Mole, I’ll talk to you because you’re willing to listen to things others deem unimportant and you’re willing to indulge an old mole to get at the truth.

Now, you’ve asked if you might scribe my words down, and so you may. But I’ve brought you here to the Stone Clearing in the High Wood so that if exaggeration or romance or an untoward love of horror, drama, thrills or even sensuality should begin to affect your scribing paw, you may glance up at the Stone and be reminded to scribe only as truly as I shall seek to tell …

No, no, tell me not your name. It is easier if I know it not until I have done, for I’ve a feeling this is the last time I shall ever tell this tale, and I have an old mole’s fancy to tell it, as it were, to allmole, not just one. And anyway, as you’ll see, there’s subtlety in Duncton Wood and subtlety in this: anonymity is of the very essence of what I have to say.

As for your questions, there was a time in the decades after the conclusion of the war of Word upon Stone when many moles asked as you have also done: ‘What of the Book of Silence? Where is it? What is its significance?”

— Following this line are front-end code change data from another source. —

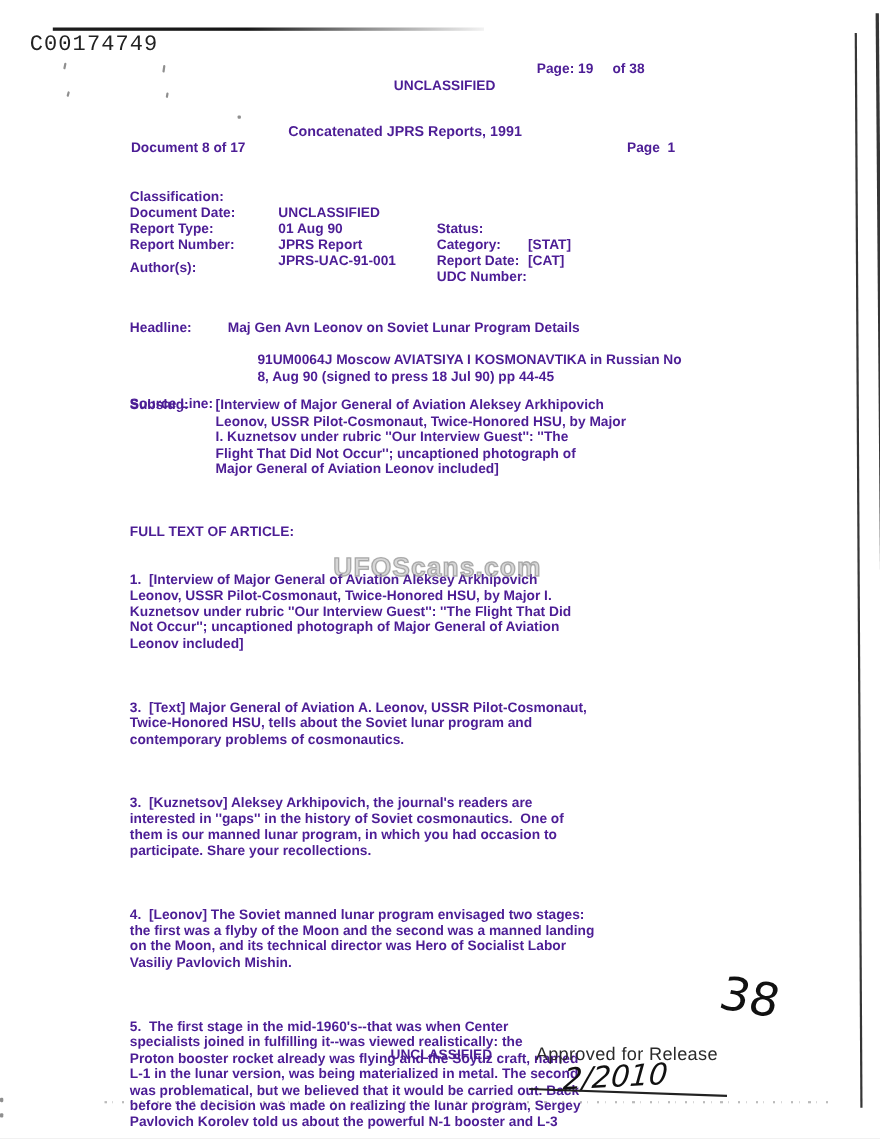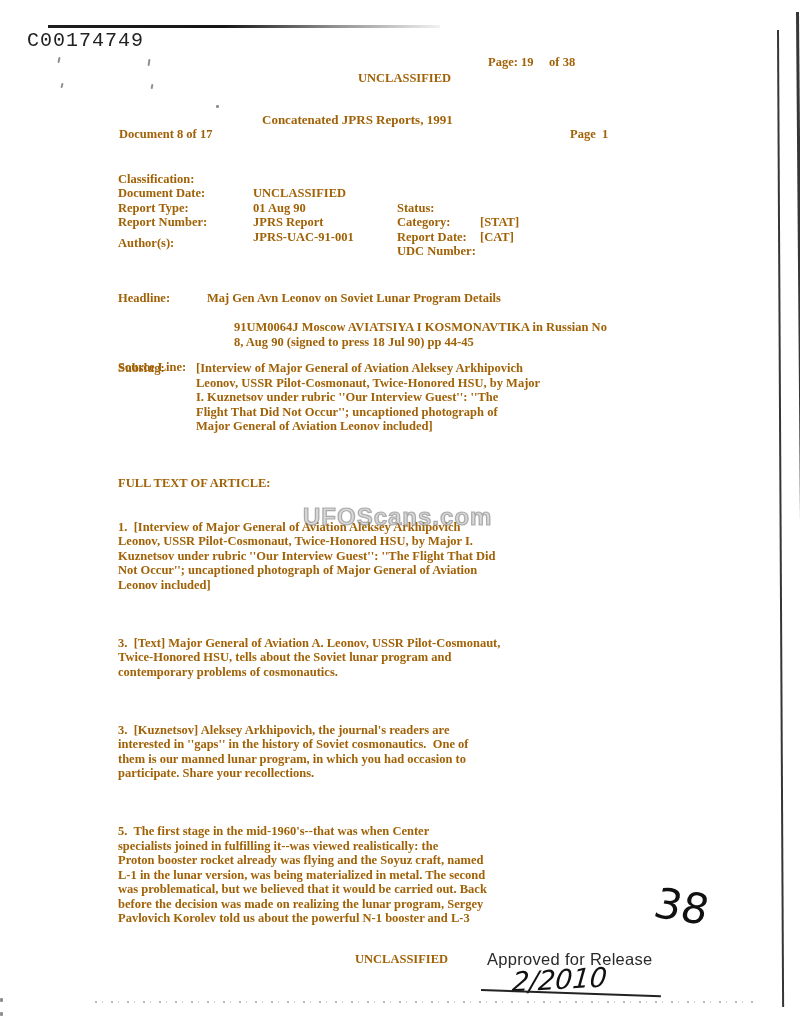--- a/index.html
+++ b/index.html
@@ -3,23 +3,23 @@
 <meta charset="utf-8">
 <style>
   html,body { margin:0; padding:0; background:#e8e8e8; }
   #page {
     position:relative; width:800px; height:1035px; margin:0 auto;
     background:#ffffff; overflow:hidden;
     font-family:"Liberation Mono","DejaVu Sans Mono",monospace;
   }
   .abs { position:absolute; }
   .mono {
-    font-family:Liberation Serif, serif;
+    font-family:Liberation Sans, sans-serif;
     font-weight:bold; font-size:12.5px; line-height:14.5px;
-    color:#a16207; white-space:pre;
+    color:#4c1d95; white-space:pre;
   }
   .docid {
     font-family:"Liberation Mono","DejaVu Sans Mono",monospace;
     font-weight:400; font-size:20px; color:#222; letter-spacing:1px;
   }
   .row-label  { position:absolute; left:118px; }
   .row-value  { position:absolute; left:253px; }
   .row-label2 { position:absolute; left:397px; }
   .row-value2 { position:absolute; left:480px; }
   .meta-row { position:absolute; left:0; width:100%; height:14.5px; }
@@ -120,20 +120,24 @@
 Kuznetsov under rubric ''Our Interview Guest'': ''The Flight That Did
 Not Occur''; uncaptioned photograph of Major General of Aviation
 Leonov included]</div>
     <div class="para">3.  [Text] Major General of Aviation A. Leonov, USSR Pilot-Cosmonaut,
 Twice-Honored HSU, tells about the Soviet lunar program and
 contemporary problems of cosmonautics.</div>
     <div class="para">3.  [Kuznetsov] Aleksey Arkhipovich, the journal's readers are
 interested in ''gaps'' in the history of Soviet cosmonautics.  One of
 them is our manned lunar program, in which you had occasion to
 participate. Share your recollections.</div>
+    <div class="para">4.  [Leonov] The Soviet manned lunar program envisaged two stages:
+the first was a flyby of the Moon and the second was a manned landing
+on the Moon, and its technical director was Hero of Socialist Labor
+Vasiliy Pavlovich Mishin.</div>
     <div class="para">5.  The first stage in the mid-1960's--that was when Center
 specialists joined in fulfilling it--was viewed realistically: the
 Proton booster rocket already was flying and the Soyuz craft, named
 L-1 in the lunar version, was being materialized in metal. The second
 was problematical, but we believed that it would be carried out. Back
 before the decision was made on realizing the lunar program, Sergey
 Pavlovich Korolev told us about the powerful N-1 booster and L-3</div>
   </div>
 
   <div id="watermark" class="abs" style="left:303px; top:503px;">UFOScans.com</div>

To which the answers were once many and the controversies varied, but it may be said that most moles at that time believed that this last Book had not been scribed
and would never be
. Its nature, even wise moles said, was unscribable. Yet in all generations there rise up a few exceptional moles who question, and who doubt, and in whom the spirit of enquiry and desire for truth is so powerful that they sacrifice much to wander moledom all their “lives in a search for satisfaction of it.